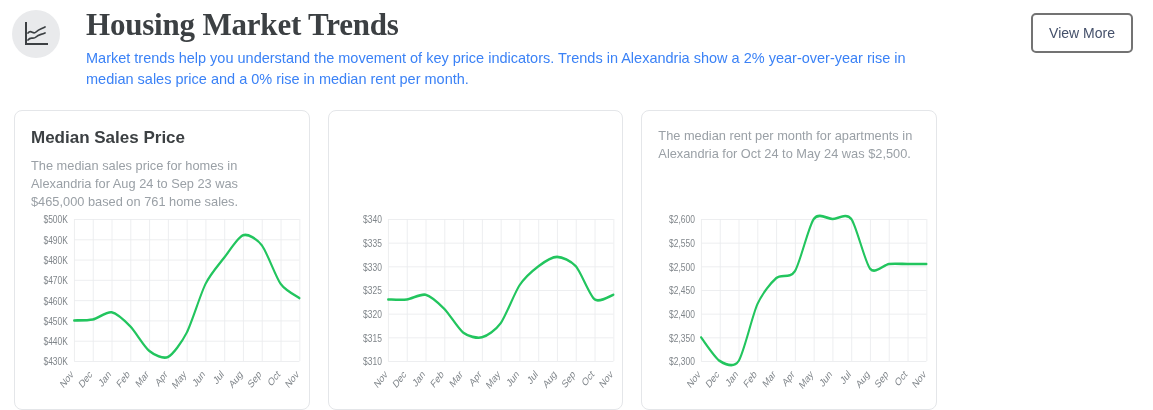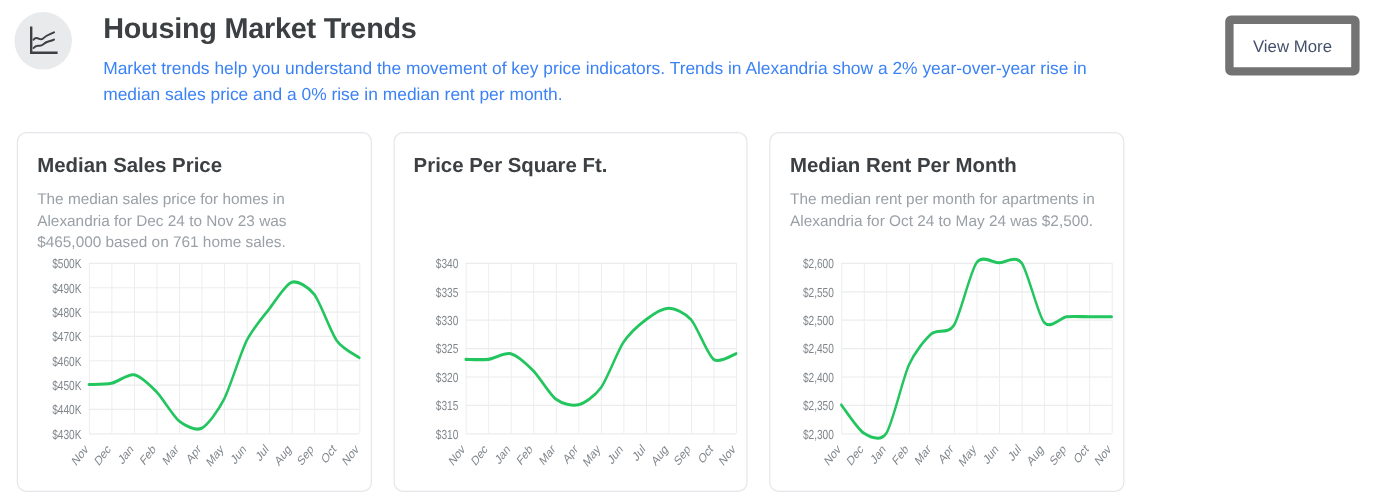--- a/index.html
+++ b/index.html
@@ -37,42 +37,43 @@
     align-items: center;
     justify-content: center;
   }
   .header-icon-circle svg { display: block; }
   .header-text {
     position: absolute;
     left: 86px; top: 8px;
     width: 920px;
   }
   .page-title {
-    font-size: 24px;
+    font-size: 31px;
     font-weight: 700;
     color: #3c4043;
     letter-spacing: -0.2px;
     line-height: 34px;
     margin: 0 0 6px 0;
+    font-family: Liberation Serif, serif;
   }
   .page-subtitle {
     font-size: 14.5px;
     color: #3b82f6;
     line-height: 21px;
     max-width: 830px;
     margin: 0;
   }
   .view-more-btn {
     position: absolute;
     right: 20px; top: 13px;
     padding: 9px 16px;
     font-size: 14px;
     color: #44506a;
     background: #ffffff;
-    border: 7px solid #737373;
+    border: 2px solid #737373;
     border-radius: 5px;
     cursor: pointer;
     font-family: "Liberation Sans", sans-serif;
     line-height: 18px;
   }
 
   
   .cards {
     position: absolute;
     left: 0; top: 110px;
@@ -148,21 +149,21 @@
       <p class="page-subtitle">Market trends help you understand the movement of key price indicators. Trends in Alexandria show a 2% year-over-year rise in median sales price and a 0% rise in median rent per month.</p>
     </div>
 
     <button class="view-more-btn">View More</button>
   </div>
 
   <div class="cards">
 
     <div class="card">
       <h2 class="card-title">Median Sales Price</h2>
-      <p class="card-desc">The median sales price for homes in Alexandria for Dec 24 to Nov 23 was $465,000 based on 761 home sales.</p>
+      <p class="card-desc">The median sales price for homes in Alexandria for Aug 24 to Sep 23 was $465,000 based on 761 home sales.</p>
       <div class="chart-wrap">
           <svg class="chart-svg" viewBox="0 0 361 200" preserveAspectRatio="none">
             <line class="gridline" x1="56" x2="349" y1="10.5" y2="10.5"></line>
             <text class="ytick" x="48" y="14.5">$500K</text>
             <line class="gridline" x1="56" x2="349" y1="30.785714285714285" y2="30.785714285714285"></line>
             <text class="ytick" x="48" y="34.785714285714285">$490K</text>
             <line class="gridline" x1="56" x2="349" y1="51.07142857142857" y2="51.07142857142857"></line>
             <text class="ytick" x="48" y="55.07142857142857">$480K</text>
             <line class="gridline" x1="56" x2="349" y1="71.35714285714286" y2="71.35714285714286"></line>
             <text class="ytick" x="48" y="75.35714285714286">$470K</text>
@@ -199,21 +200,20 @@
             <line class="gridline" x1="325.0833333333333" x2="325.0833333333333" y1="10" y2="152"></line>
             <text class="xtick" x="324.5833333333333" y="166" transform="rotate(-45 324.5833333333333 166)">Oct</text>
             <line class="gridline" x1="349.5" x2="349.5" y1="10" y2="152"></line>
             <text class="xtick" x="349" y="166" transform="rotate(-45 349 166)">Nov</text>
             <path class="series-line" d="M56.00,111.43 C59.26,111.29 73.91,111.50 80.42,110.41 C86.93,109.33 98.32,102.37 104.83,103.31 C111.34,104.26 122.74,112.38 129.25,117.51 C135.76,122.65 147.16,137.80 153.67,141.86 C160.18,145.91 171.57,150.38 178.08,147.94 C184.59,145.51 195.99,133.34 202.50,123.60 C209.01,113.86 220.41,84.92 226.92,74.91 C233.43,64.91 244.82,55.03 251.33,48.54 C257.84,42.05 269.24,27.85 275.75,26.23 C282.26,24.61 293.66,29.88 300.17,36.37 C306.68,42.86 318.07,67.88 324.58,74.91 C331.09,81.95 345.74,87.22 349.00,89.11" stroke="#22c55e"></path>
           </svg>
         </div>
     </div>
 
     <div class="card">
-      <h2 class="card-title">Price Per Square Ft.</h2>
       <div class="chart-wrap">
           <svg class="chart-svg" viewBox="0 0 361 200" preserveAspectRatio="none">
             <line class="gridline" x1="56" x2="349" y1="10.5" y2="10.5"></line>
             <text class="ytick" x="48" y="14.5">$340</text>
             <line class="gridline" x1="56" x2="349" y1="34.166666666666664" y2="34.166666666666664"></line>
             <text class="ytick" x="48" y="38.166666666666664">$335</text>
             <line class="gridline" x1="56" x2="349" y1="57.83333333333333" y2="57.83333333333333"></line>
             <text class="ytick" x="48" y="61.83333333333333">$330</text>
             <line class="gridline" x1="56" x2="349" y1="81.5" y2="81.5"></line>
             <text class="ytick" x="48" y="85.5">$325</text>
@@ -248,21 +248,20 @@
             <line class="gridline" x1="325.0833333333333" x2="325.0833333333333" y1="10" y2="152"></line>
             <text class="xtick" x="324.5833333333333" y="166" transform="rotate(-45 324.5833333333333 166)">Oct</text>
             <line class="gridline" x1="349.5" x2="349.5" y1="10" y2="152"></line>
             <text class="xtick" x="349" y="166" transform="rotate(-45 349 166)">Nov</text>
             <path class="series-line" d="M56.00,90.47 C59.26,90.47 73.91,91.10 80.42,90.47 C86.93,89.84 98.32,84.47 104.83,85.73 C111.34,87.00 122.74,94.88 129.25,99.93 C135.76,104.98 147.16,119.81 153.67,123.60 C160.18,127.39 171.57,129.60 178.08,128.33 C184.59,127.07 195.99,121.08 202.50,114.13 C209.01,107.19 220.41,83.84 226.92,76.27 C233.43,68.69 244.82,61.12 251.33,57.33 C257.84,53.55 269.24,47.87 275.75,47.87 C282.26,47.87 293.66,51.65 300.17,57.33 C306.68,63.01 318.07,86.68 324.58,90.47 C331.09,94.25 345.74,86.36 349.00,85.73" stroke="#22c55e"></path>
           </svg>
         </div>
     </div>
 
     <div class="card">
-      <h2 class="card-title">Median Rent Per Month</h2>
       <p class="card-desc">The median rent per month for apartments in Alexandria for Oct 24 to May 24 was $2,500.</p>
       <div class="chart-wrap">
           <svg class="chart-svg" viewBox="0 0 361 200" preserveAspectRatio="none">
             <line class="gridline" x1="56" x2="349" y1="10.5" y2="10.5"></line>
             <text class="ytick" x="48" y="14.5">$2,600</text>
             <line class="gridline" x1="56" x2="349" y1="34.166666666666664" y2="34.166666666666664"></line>
             <text class="ytick" x="48" y="38.166666666666664">$2,550</text>
             <line class="gridline" x1="56" x2="349" y1="57.83333333333333" y2="57.83333333333333"></line>
             <text class="ytick" x="48" y="61.83333333333333">$2,500</text>
             <line class="gridline" x1="56" x2="349" y1="81.5" y2="81.5"></line>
++++++
Each record above is to be returned unchanged, while any picture it holds stays out.

**Reply to the task**
--- a/index.html
+++ b/index.html
@@ -37,42 +37,43 @@
     align-items: center;
     justify-content: center;
   }
   .header-icon-circle svg { display: block; }
   .header-text {
     position: absolute;
     left: 86px; top: 8px;
     width: 920px;
   }
   .page-title {
-    font-size: 24px;
+    font-size: 31px;
     font-weight: 700;
     color: #3c4043;
     letter-spacing: -0.2px;
     line-height: 34px;
     margin: 0 0 6px 0;
+    font-family: Liberation Serif, serif;
   }
   .page-subtitle {
     font-size: 14.5px;
     color: #3b82f6;
     line-height: 21px;
     max-width: 830px;
     margin: 0;
   }
   .view-more-btn {
     position: absolute;
     right: 20px; top: 13px;
     padding: 9px 16px;
     font-size: 14px;
     color: #44506a;
     background: #ffffff;
-    border: 7px solid #737373;
+    border: 2px solid #737373;
     border-radius: 5px;
     cursor: pointer;
     font-family: "Liberation Sans", sans-serif;
     line-height: 18px;
   }
 
   
   .cards {
     position: absolute;
     left: 0; top: 110px;
@@ -148,21 +149,21 @@
       <p class="page-subtitle">Market trends help you understand the movement of key price indicators. Trends in Alexandria show a 2% year-over-year rise in median sales price and a 0% rise in median rent per month.</p>
     </div>
 
     <button class="view-more-btn">View More</button>
   </div>
 
   <div class="cards">
 
     <div class="card">
       <h2 class="card-title">Median Sales Price</h2>
-      <p class="card-desc">The median sales price for homes in Alexandria for Dec 24 to Nov 23 was $465,000 based on 761 home sales.</p>
+      <p class="card-desc">The median sales price for homes in Alexandria for Aug 24 to Sep 23 was $465,000 based on 761 home sales.</p>
       <div class="chart-wrap">
           <svg class="chart-svg" viewBox="0 0 361 200" preserveAspectRatio="none">
             <line class="gridline" x1="56" x2="349" y1="10.5" y2="10.5"></line>
             <text class="ytick" x="48" y="14.5">$500K</text>
             <line class="gridline" x1="56" x2="349" y1="30.785714285714285" y2="30.785714285714285"></line>
             <text class="ytick" x="48" y="34.785714285714285">$490K</text>
             <line class="gridline" x1="56" x2="349" y1="51.07142857142857" y2="51.07142857142857"></line>
             <text class="ytick" x="48" y="55.07142857142857">$480K</text>
             <line class="gridline" x1="56" x2="349" y1="71.35714285714286" y2="71.35714285714286"></line>
             <text class="ytick" x="48" y="75.35714285714286">$470K</text>
@@ -199,21 +200,20 @@
             <line class="gridline" x1="325.0833333333333" x2="325.0833333333333" y1="10" y2="152"></line>
             <text class="xtick" x="324.5833333333333" y="166" transform="rotate(-45 324.5833333333333 166)">Oct</text>
             <line class="gridline" x1="349.5" x2="349.5" y1="10" y2="152"></line>
             <text class="xtick" x="349" y="166" transform="rotate(-45 349 166)">Nov</text>
             <path class="series-line" d="M56.00,111.43 C59.26,111.29 73.91,111.50 80.42,110.41 C86.93,109.33 98.32,102.37 104.83,103.31 C111.34,104.26 122.74,112.38 129.25,117.51 C135.76,122.65 147.16,137.80 153.67,141.86 C160.18,145.91 171.57,150.38 178.08,147.94 C184.59,145.51 195.99,133.34 202.50,123.60 C209.01,113.86 220.41,84.92 226.92,74.91 C233.43,64.91 244.82,55.03 251.33,48.54 C257.84,42.05 269.24,27.85 275.75,26.23 C282.26,24.61 293.66,29.88 300.17,36.37 C306.68,42.86 318.07,67.88 324.58,74.91 C331.09,81.95 345.74,87.22 349.00,89.11" stroke="#22c55e"></path>
           </svg>
         </div>
     </div>
 
     <div class="card">
-      <h2 class="card-title">Price Per Square Ft.</h2>
       <div class="chart-wrap">
           <svg class="chart-svg" viewBox="0 0 361 200" preserveAspectRatio="none">
             <line class="gridline" x1="56" x2="349" y1="10.5" y2="10.5"></line>
             <text class="ytick" x="48" y="14.5">$340</text>
             <line class="gridline" x1="56" x2="349" y1="34.166666666666664" y2="34.166666666666664"></line>
             <text class="ytick" x="48" y="38.166666666666664">$335</text>
             <line class="gridline" x1="56" x2="349" y1="57.83333333333333" y2="57.83333333333333"></line>
             <text class="ytick" x="48" y="61.83333333333333">$330</text>
             <line class="gridline" x1="56" x2="349" y1="81.5" y2="81.5"></line>
             <text class="ytick" x="48" y="85.5">$325</text>
@@ -248,21 +248,20 @@
             <line class="gridline" x1="325.0833333333333" x2="325.0833333333333" y1="10" y2="152"></line>
             <text class="xtick" x="324.5833333333333" y="166" transform="rotate(-45 324.5833333333333 166)">Oct</text>
             <line class="gridline" x1="349.5" x2="349.5" y1="10" y2="152"></line>
             <text class="xtick" x="349" y="166" transform="rotate(-45 349 166)">Nov</text>
             <path class="series-line" d="M56.00,90.47 C59.26,90.47 73.91,91.10 80.42,90.47 C86.93,89.84 98.32,84.47 104.83,85.73 C111.34,87.00 122.74,94.88 129.25,99.93 C135.76,104.98 147.16,119.81 153.67,123.60 C160.18,127.39 171.57,129.60 178.08,128.33 C184.59,127.07 195.99,121.08 202.50,114.13 C209.01,107.19 220.41,83.84 226.92,76.27 C233.43,68.69 244.82,61.12 251.33,57.33 C257.84,53.55 269.24,47.87 275.75,47.87 C282.26,47.87 293.66,51.65 300.17,57.33 C306.68,63.01 318.07,86.68 324.58,90.47 C331.09,94.25 345.74,86.36 349.00,85.73" stroke="#22c55e"></path>
           </svg>
         </div>
     </div>
 
     <div class="card">
-      <h2 class="card-title">Median Rent Per Month</h2>
       <p class="card-desc">The median rent per month for apartments in Alexandria for Oct 24 to May 24 was $2,500.</p>
       <div class="chart-wrap">
           <svg class="chart-svg" viewBox="0 0 361 200" preserveAspectRatio="none">
             <line class="gridline" x1="56" x2="349" y1="10.5" y2="10.5"></line>
             <text class="ytick" x="48" y="14.5">$2,600</text>
             <line class="gridline" x1="56" x2="349" y1="34.166666666666664" y2="34.166666666666664"></line>
             <text class="ytick" x="48" y="38.166666666666664">$2,550</text>
             <line class="gridline" x1="56" x2="349" y1="57.83333333333333" y2="57.83333333333333"></line>
             <text class="ytick" x="48" y="61.83333333333333">$2,500</text>
             <line class="gridline" x1="56" x2="349" y1="81.5" y2="81.5"></line>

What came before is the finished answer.